手,支援受灾民众。”话音刚落,水心就抱着一把素琴出现在人们的视野中,与凌雨表姐合奏起了今晚的主旋律,第一□过后,我身着白袍,最后出场。
因为人手不够(曹頫那家伙被老爹拽回家迎接康熙指派的赈灾大员去了。),原本合唱的歌儿只能改为独唱,但这丝毫不影响我的情绪,找准了调,清清嗓子,一首经典的《让世界充满爱》从我口中飘出。
想起了一路上的种种,我唱得很用心,再加上音乐本身动人的地方,我感到台下的各位都融入到了我所创设的环境中。
之后自然是又唱了些歌,跳了几支舒缓优美的舞,辛巴又用他具有感染力的嗓音向没有身历其境的朋友讲述的灾民的困难之处。有些捧场又好面子的孤傲文人很赏脸的赋了几首绝妙的诗。最后,我满意地看到心肠软的顾客脸上已经挂上了泪花。
我们的应变力多少都弥补了准备不足的缺憾,按清朝的娱乐水平来说,这场晚会办得很成功。我甚至还听到有两个青年人在询问“那个歌唱得很好的小女孩儿是个什么来头,有没有许配人家。”心里还小小的得意了一把。
因为连续工作了很久,我们三个女生到最后都有些累了,将剩下捐款的事儿交给辛巴,上楼换衣服。
“水心,你琴弹得真好,是什么时候学的?”凌雨表姐因为在人前出了些风头,早就臊得不知道往哪钻,逃似的飞奔上楼,我和水心在后面聊着。“格格说笑了,奴婢没有像格格一样正儿八经的跟师傅学过,只是奴婢的爹在奴婢小时候亲手制了一把琴,教奴婢识了些谱子。”

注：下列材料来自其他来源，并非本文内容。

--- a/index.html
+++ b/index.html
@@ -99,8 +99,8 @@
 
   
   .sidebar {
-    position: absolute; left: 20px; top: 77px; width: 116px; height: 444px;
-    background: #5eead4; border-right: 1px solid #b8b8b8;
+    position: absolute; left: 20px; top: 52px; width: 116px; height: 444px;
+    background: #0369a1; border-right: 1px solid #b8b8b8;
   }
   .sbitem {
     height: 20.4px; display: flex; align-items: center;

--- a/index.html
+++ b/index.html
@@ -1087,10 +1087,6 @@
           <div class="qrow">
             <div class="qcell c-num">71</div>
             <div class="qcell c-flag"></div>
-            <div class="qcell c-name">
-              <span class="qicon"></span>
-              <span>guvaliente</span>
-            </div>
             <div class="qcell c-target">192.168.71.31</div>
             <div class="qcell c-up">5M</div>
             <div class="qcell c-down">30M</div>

“不是跟你说了,姐妹相称就好,你要是实在不愿意,那也得依着我,不能说自己是奴婢了。”
“嗯。”水心小心翼翼的抱着那把琴,有些感动地说。
“我一直没问你,你爹娘呢?”水心到底是什么身世?现在她应该能告诉我了吧?
“娘在我10岁那年就走了,爹又娶了个娘,娘不喜欢我,常打我,爹最后也变了,被猪油蒙了心,听信了那个娘的话,将我赶出家门去,更过分的是,爹还将亲娘迁出了张家的祖坟。”水心尽量简短地说完,左手的小指紧紧的勾着七弦琴的一根弦,不知是不是错觉,我好像还听到了温柔的水心咬牙的声音。
“水心,对不起,我又惹你伤心了。”
她没有回答,像是陷入了自己的回忆,最后她终于把持不住,留下了泪。那水晶般的液体滚落到地上,发出啪啪的声响,不是刺痛了谁的心。

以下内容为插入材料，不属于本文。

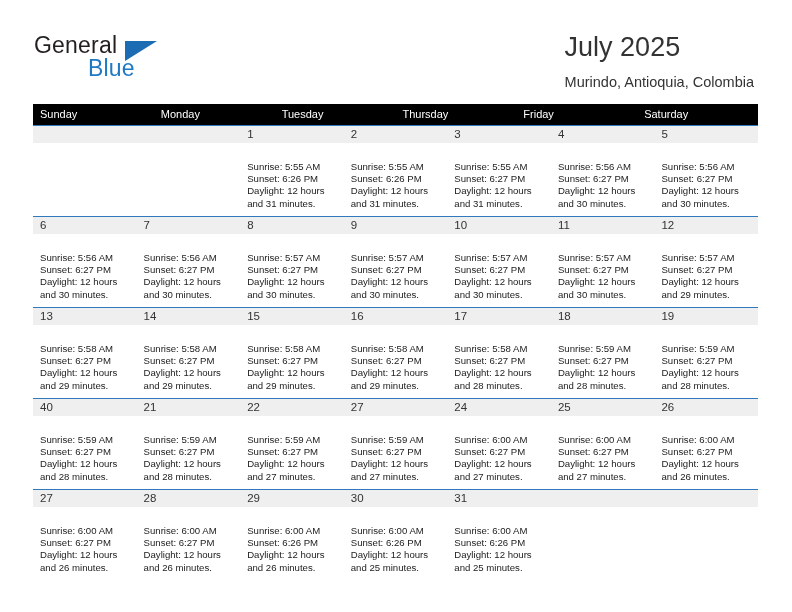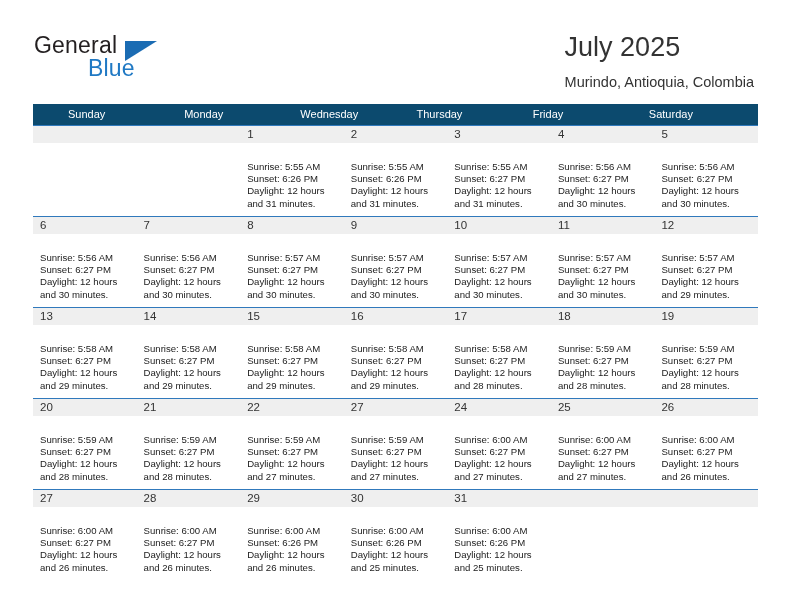--- a/index.html
+++ b/index.html
@@ -94,9 +94,8 @@
   }
   .dow-row {
     display: flex;
-    background: #0c4a6e;
+    background: #000000;
     height: 21px;
-    padding-left: 28px;
   }
   .dow-cell {
     flex: 1 1 0;

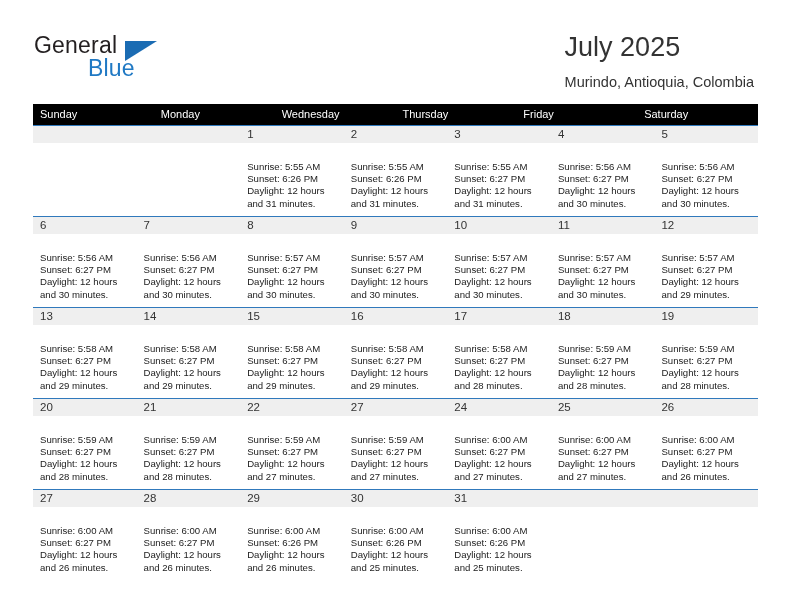--- a/index.html
+++ b/index.html
@@ -178,6 +178,7 @@
     <div class="dow-row">
       <div class="dow-cell">Sunday</div>
       <div class="dow-cell">Monday</div>
+      <div class="dow-cell">Tuesday</div>
       <div class="dow-cell">Wednesday</div>
       <div class="dow-cell">Thursday</div>
       <div class="dow-cell">Friday</div>

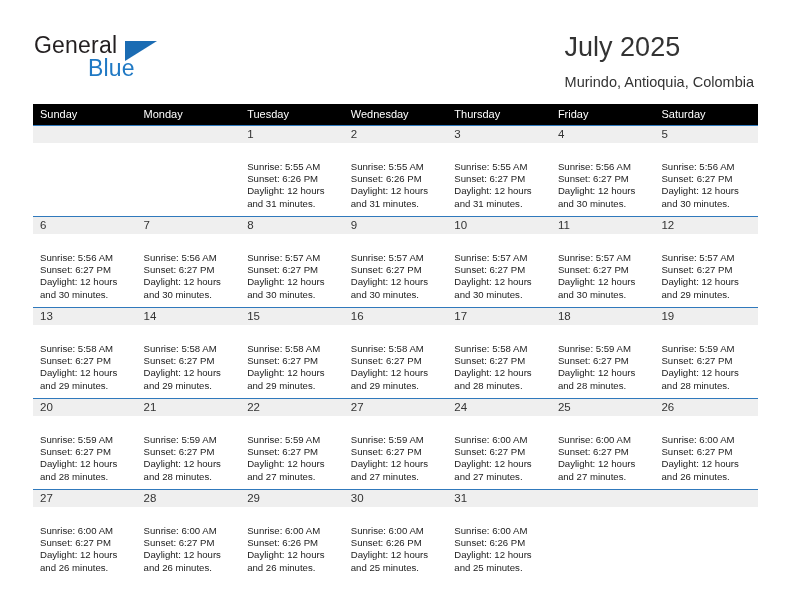--- a/index.html
+++ b/index.html
@@ -179,7 +179,6 @@
       <div class="dow-cell">Sunday</div>
       <div class="dow-cell">Monday</div>
       <div class="dow-cell">Tuesday</div>
-      <div class="dow-cell">Wednesday</div>
       <div class="dow-cell">Thursday</div>
       <div class="dow-cell">Friday</div>
       <div class="dow-cell">Saturday</div>

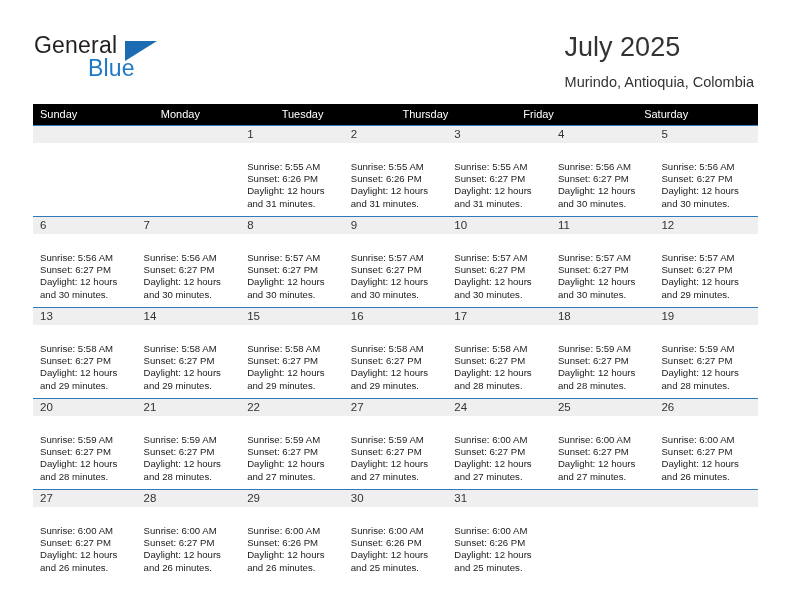--- a/index.html
+++ b/index.html
@@ -374,7 +374,7 @@
 
     <div class="week-row">
       <div class="day-cell">
-        <div class="day-num">20</div>
+        <div class="day-num">40</div>
         <div class="day-info">
           <div>Sunrise: 5:59 AM</div>
           <div>Sunset: 6:27 PM</div>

-----------------------------------------------------------------------
“凌雨表姐,辛巴还没回来?”待水心调整好情绪,我们带着笑脸走到凌雨表姐的跟前。
“你们两个怎么这么慢?”表姐大约是等急了,坐在梳妆台前,有些嗔怪的看着我俩。
“路上耽搁了些。”我含糊的说“辛巴回来了么?”
“嗯,他跑来告诉我说战果丰硕,特别是雅间立的一位公子,赞了一句‘精神可嘉,节目排得也不错。’大手一挥,就捐了1200两。”
“真的?”我高兴得快要跳了起来,正盘算着怎么去谢谢人家,却听见楼下传来嘈杂的声音。“哎,你们听,是不是辛巴在喊?”
“啊,好像真的是,我还听到了打斗声呢。”水心侧耳倾听,惊讶的说。
我们对视了一眼,迅速回到大堂,可好戏貌似已经过去了。我只看见辛巴威胁性的朝一个仓惶而逃的身影亮了亮拳头,他身边还有个年轻的少爷,大概是辛巴的帮手,只因为他一直背对着我们喝茶,瞧不见他的脸,我就没想太多。